Missouri law allows a person to be held up to 24 hours for a felony investigation. At that point, the person must be released or arrested and formally charged. In order to arrest someone, law enforcement needs a formal victim statement, forensic evidence and other information for a case file to be completed, Graves said.
Because of the teen’s injuries, Graves said, police haven’t been able to get a victim statement.
Mayor Quinton Lucas, who attended the news conference, said police understand the community’s concern that the shooting could be racially motivated. Some members of the police department attended Sunday’s protest in the neighborhood where the shooting took place to listen to community concerns, he said.
“This is not something that has been dismissed, marginalized or diminished in any way. This is something that is getting the full attention of the Kansas City Police Department,” Lucas said.
Crump told The Star on Sunday that the family has retained his Florida-based law firm.

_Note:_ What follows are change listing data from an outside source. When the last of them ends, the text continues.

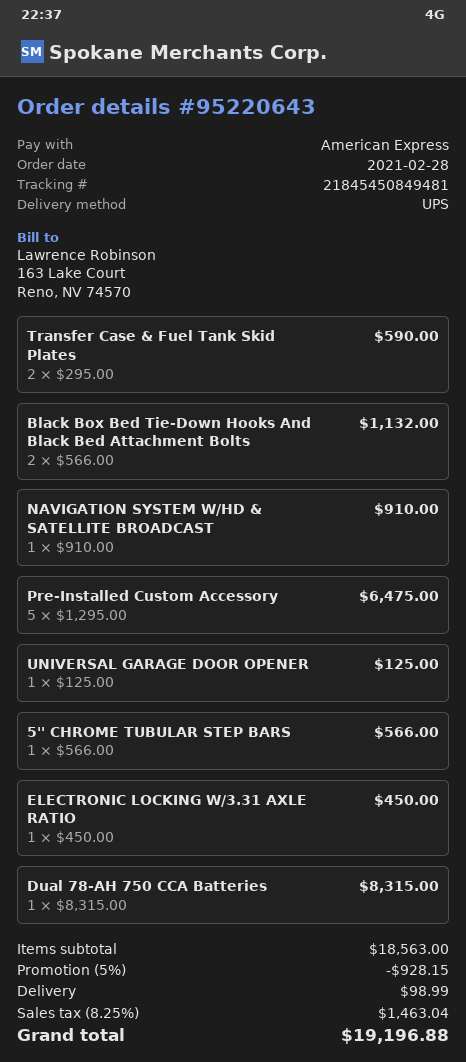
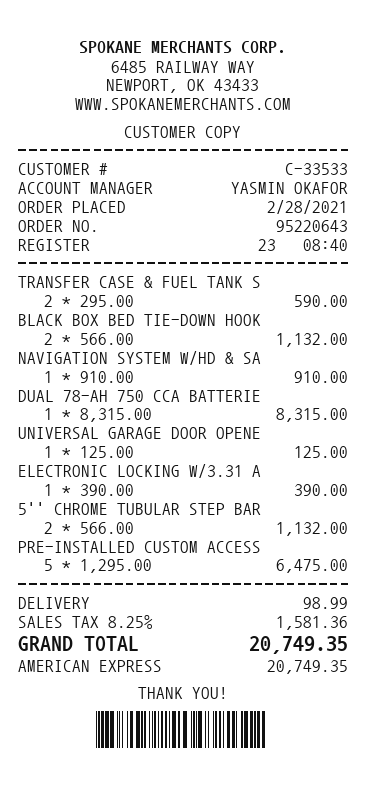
5'' CHROME TUBULAR STEP BARS: 1 x 566.00 = 566.00 -> 2 x 566.00 = 1132.00
ELECTRONIC LOCKING W/3.31 AXLE RATIO: 1 x 450.00 = 450.00 -> 1 x 390.00 = 390.00
discount: 5% = 928.15 -> none
tax: 8.25% = 1463.04 -> 8.25% = 1581.36
total: 19196.88 -> 20749.35

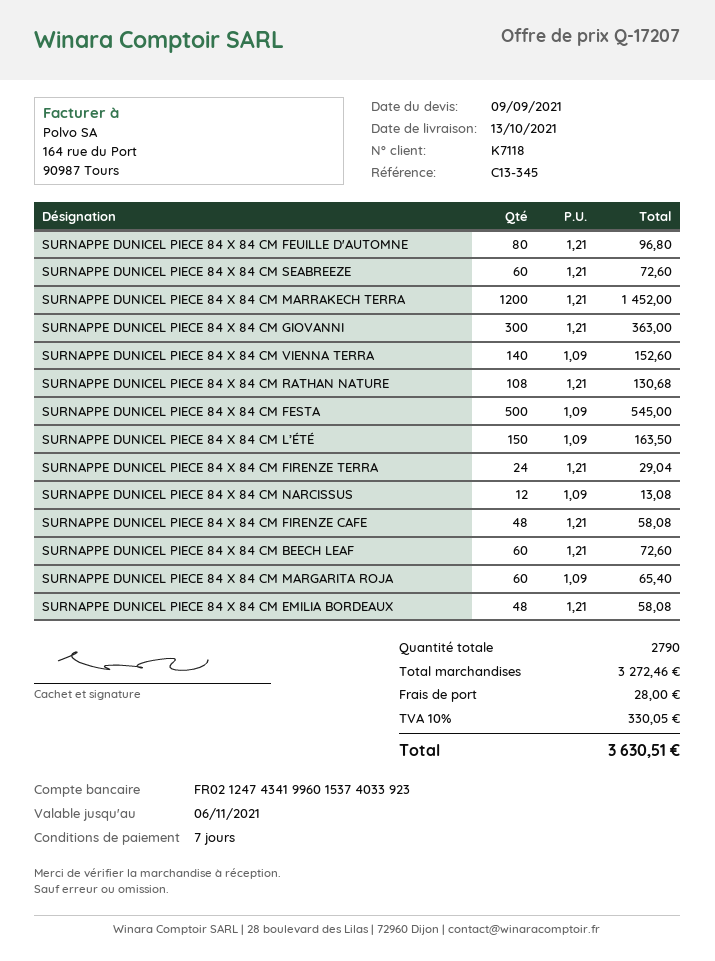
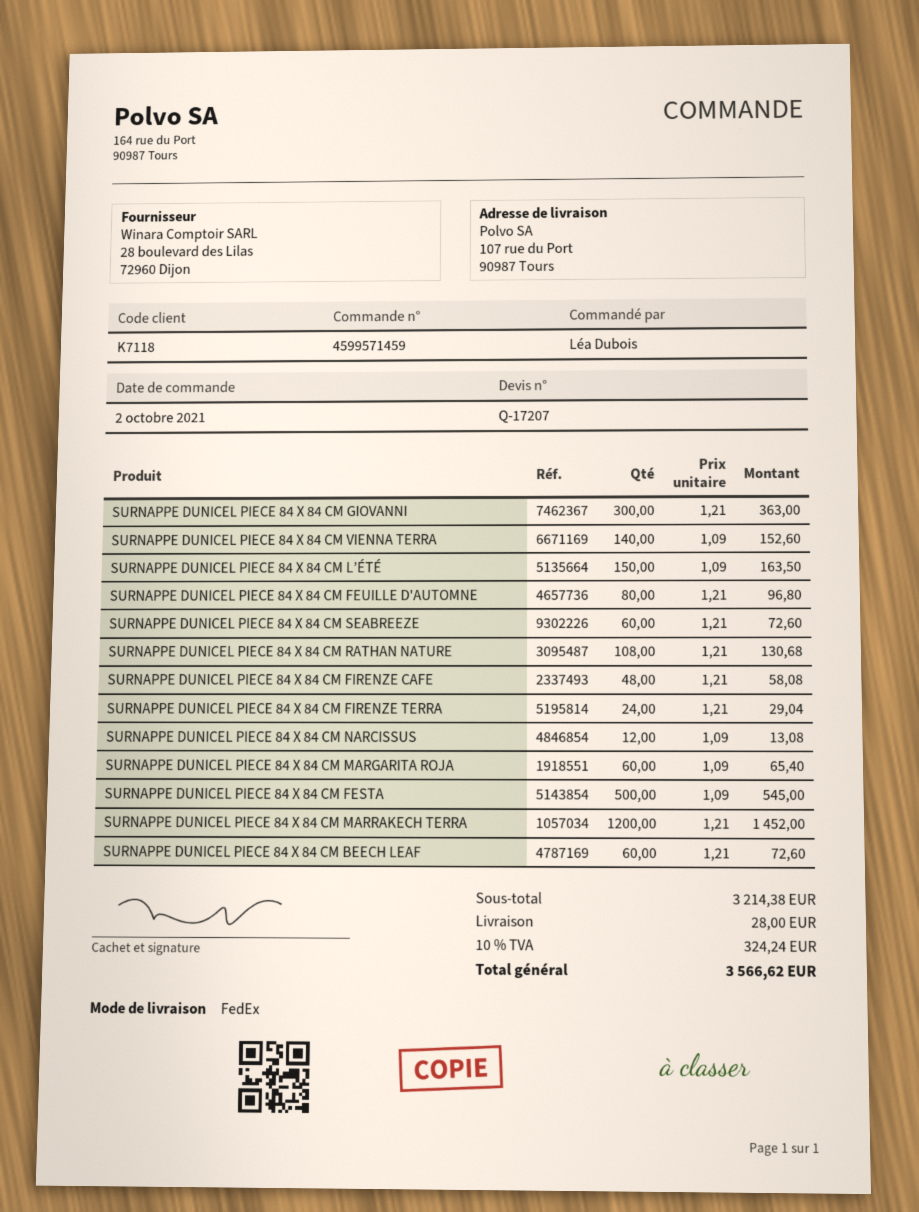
SURNAPPE DUNICEL PIECE 84 X 84 CM EMILIA BORDEAUX: 48 x 1.21 = 58.08 -> none
subtotal: 3272.46 -> 3214.38
tax: 10% = 330.05 -> 10% = 324.24
total: 3630.51 -> 3566.62

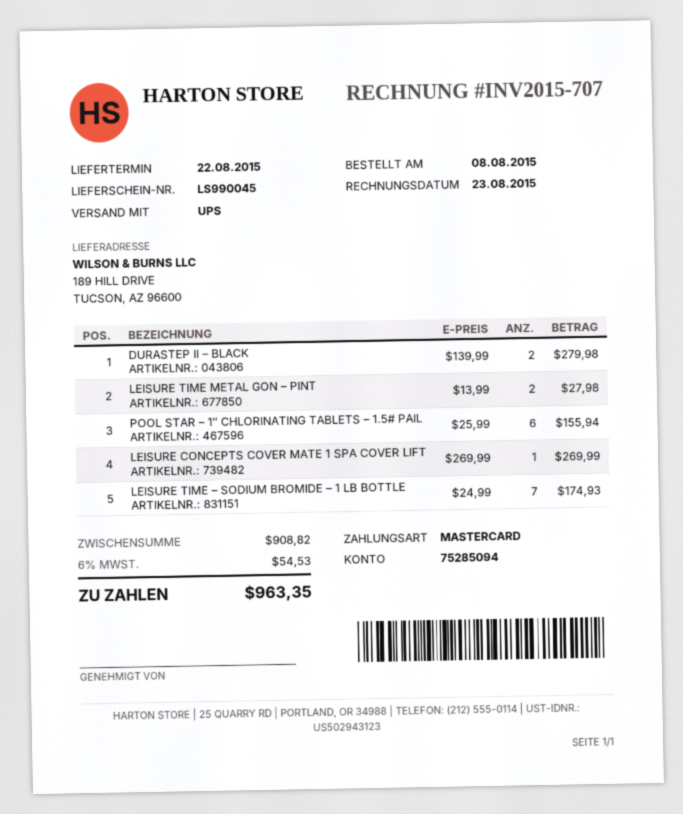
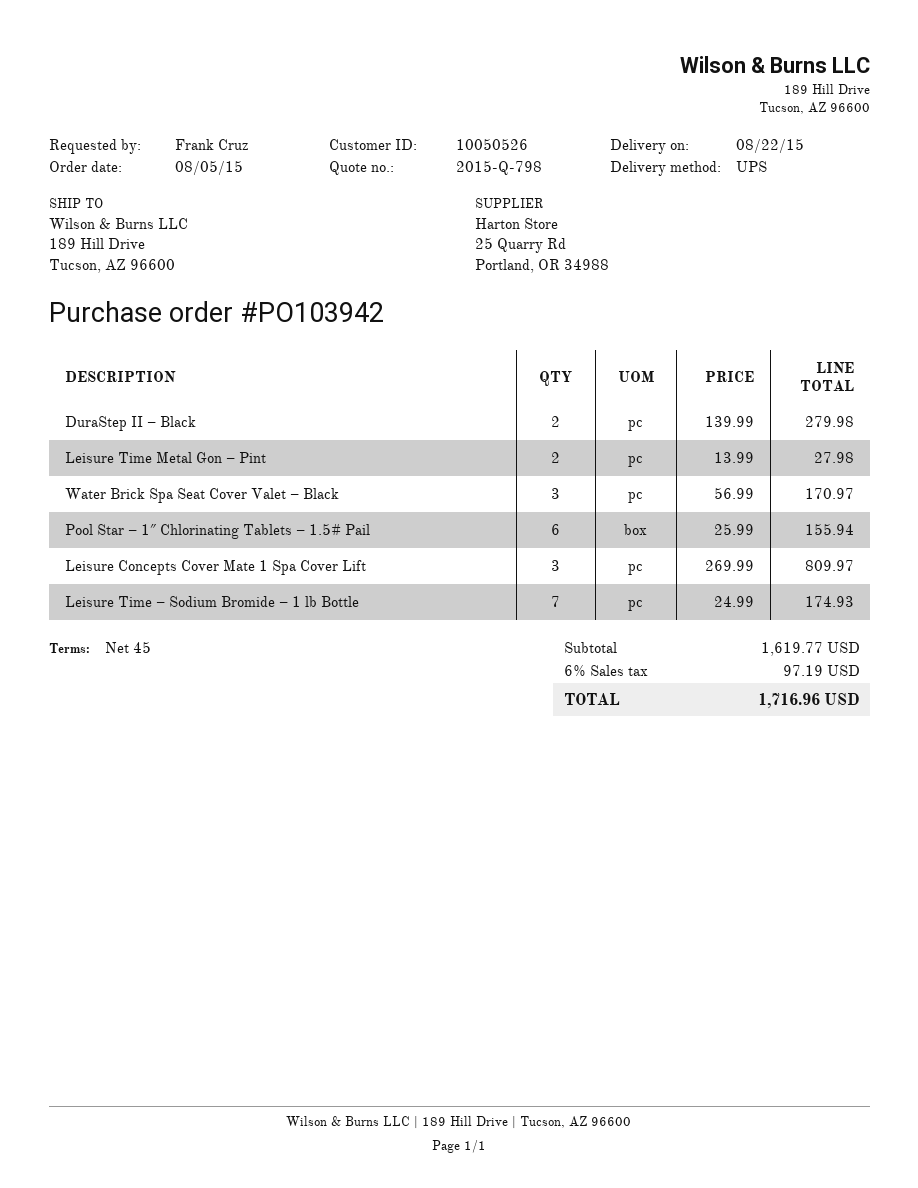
order date: 2015-08-08 -> 2015-08-05
LEISURE CONCEPTS COVER MATE 1 SPA COVER LIFT: 1 x 269.99 = 269.99 -> 3 x 269.99 = 809.97
Water Brick Spa Seat Cover Valet – Black: none -> 3 x 56.99 = 170.97
subtotal: 908.82 -> 1619.77
tax: 6% = 54.53 -> 6% = 97.19
total: 963.35 -> 1716.96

“You can’t just shoot people without having justification when somebody comes knocking on your door and knocking on your door is not justification,” Crump said. “This guy should be charged.”
Crump has represented families in several high-profile cases, including those of Trayvon Martin and Michael Brown, as well as Ahmaud Arbery, Breonna Taylor and George Floyd.
Crump said the homeowner initially shot the teen in the head and then a second time after the boy fell to the ground. The family also has retained Lee Merritt, a Texas-based civil rights attorney who previously represented the family of Cameron Lamb, who was fatally shot by Kansas City police detective Eric DeValkenaere in 2019.
Crump said that judging by what he was told by the teen’s family, the shooter is white.
“It is inescapable not to acknowledge the racial dynamics at play,” he said.
Even though Yarl “is doing well physically, he has a long road ahead mentally and emotionally,” Spoonmore wrote in a GoFundMe she started to raise money for Yarl’s medical bills and other expenses.